D’autres, comme cet aide-soignant touareg arrêté sur un marché de Kita, décrivent des rafles massives appuyées par des hélicoptères, des pillages, des rafales. S’il n’a pas été torturé, il a vu les séquelles physiques et psychologiques des hommes qui l’entouraient : visages tuméfiés, corps amaigris, regards hantés. « Priez Dieu pour ne pas subir la même chose que nous », lui aurait dit un codétenu à son arrivée.
Un silence complice, des autorités muettes
L’État malien, officiellement allié à Wagner depuis la rupture avec la France, reste silencieux face aux révélations. Sollicités par Forbidden Stories, ni les autorités maliennes ni russes n’ont donné suite aux demandes d’éclaircissement. Un officier malien, sous couvert d’anonymat, confesse : « Les Wagner prennent eux-mêmes les gens sur le terrain et les militaires maliens n’ont pas leur mot à dire. »

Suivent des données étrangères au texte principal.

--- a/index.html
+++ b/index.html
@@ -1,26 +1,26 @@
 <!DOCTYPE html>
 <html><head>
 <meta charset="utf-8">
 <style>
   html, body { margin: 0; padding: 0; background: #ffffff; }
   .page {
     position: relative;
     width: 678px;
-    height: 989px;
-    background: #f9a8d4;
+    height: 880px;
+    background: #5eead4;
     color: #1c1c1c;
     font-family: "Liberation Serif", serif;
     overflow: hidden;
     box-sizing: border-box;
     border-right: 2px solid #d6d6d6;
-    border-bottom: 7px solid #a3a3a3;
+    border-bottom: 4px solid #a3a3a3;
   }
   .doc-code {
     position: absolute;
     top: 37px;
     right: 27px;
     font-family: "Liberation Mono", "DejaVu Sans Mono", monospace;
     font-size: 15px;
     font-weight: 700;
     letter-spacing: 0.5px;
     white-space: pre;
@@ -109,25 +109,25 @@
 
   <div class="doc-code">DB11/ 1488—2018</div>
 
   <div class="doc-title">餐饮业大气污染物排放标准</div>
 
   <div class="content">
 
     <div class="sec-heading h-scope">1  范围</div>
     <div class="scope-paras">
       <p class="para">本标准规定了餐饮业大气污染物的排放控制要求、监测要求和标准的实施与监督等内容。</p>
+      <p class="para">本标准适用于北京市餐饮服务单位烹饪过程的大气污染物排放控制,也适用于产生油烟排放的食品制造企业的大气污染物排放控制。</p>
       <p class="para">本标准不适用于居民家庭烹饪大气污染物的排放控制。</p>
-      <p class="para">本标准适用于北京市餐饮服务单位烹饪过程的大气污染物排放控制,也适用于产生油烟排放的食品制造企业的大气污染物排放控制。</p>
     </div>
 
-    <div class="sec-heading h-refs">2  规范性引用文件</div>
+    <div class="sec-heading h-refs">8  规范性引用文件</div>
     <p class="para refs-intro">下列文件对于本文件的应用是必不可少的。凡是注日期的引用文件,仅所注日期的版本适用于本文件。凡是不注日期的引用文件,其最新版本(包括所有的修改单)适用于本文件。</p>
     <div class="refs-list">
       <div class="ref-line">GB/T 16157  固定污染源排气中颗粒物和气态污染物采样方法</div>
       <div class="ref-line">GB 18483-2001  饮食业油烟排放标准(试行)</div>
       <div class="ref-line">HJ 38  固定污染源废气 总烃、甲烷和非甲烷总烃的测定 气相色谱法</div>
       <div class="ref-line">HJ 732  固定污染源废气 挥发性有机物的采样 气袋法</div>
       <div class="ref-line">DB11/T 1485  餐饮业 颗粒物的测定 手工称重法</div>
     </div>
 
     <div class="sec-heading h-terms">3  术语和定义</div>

Cette opacité renforce le climat de peur et d’impunité. Depuis le départ de la MINUSMA et de la force Barkhane, plus rien ne semble pouvoir freiner les dérives de ce groupe armé, dont les méthodes rappellent tristement celles utilisées en Syrie ou en Ukraine. Le Mali, au nom d’une souveraineté retrouvée, semble s’enfoncer dans un partenariat toxique.
Une enquête pour ne pas oublier
L’objectif du consortium Forbidden Stories est clair : poursuivre les investigations là où des journalistes réduits au silence ont dû s’arrêter. Leur travail au Mali, basé sur des mois d’enquête de terrain et de recueil de témoignages, permet aujourd’hui de donner une voix à ceux qu’on tente de faire taire.
Dans un pays où l’information est de plus en plus contrôlée et les libertés réduites, cette lumière jetée sur les pratiques de Wagner est vitale. Elle rappelle que derrière chaque prisonnier torturé ou disparu, il y a une histoire, une famille, une dignité bafouée. Et qu’il est du devoir des journalistes, et de la communauté internationale, de ne pas détourner le regard.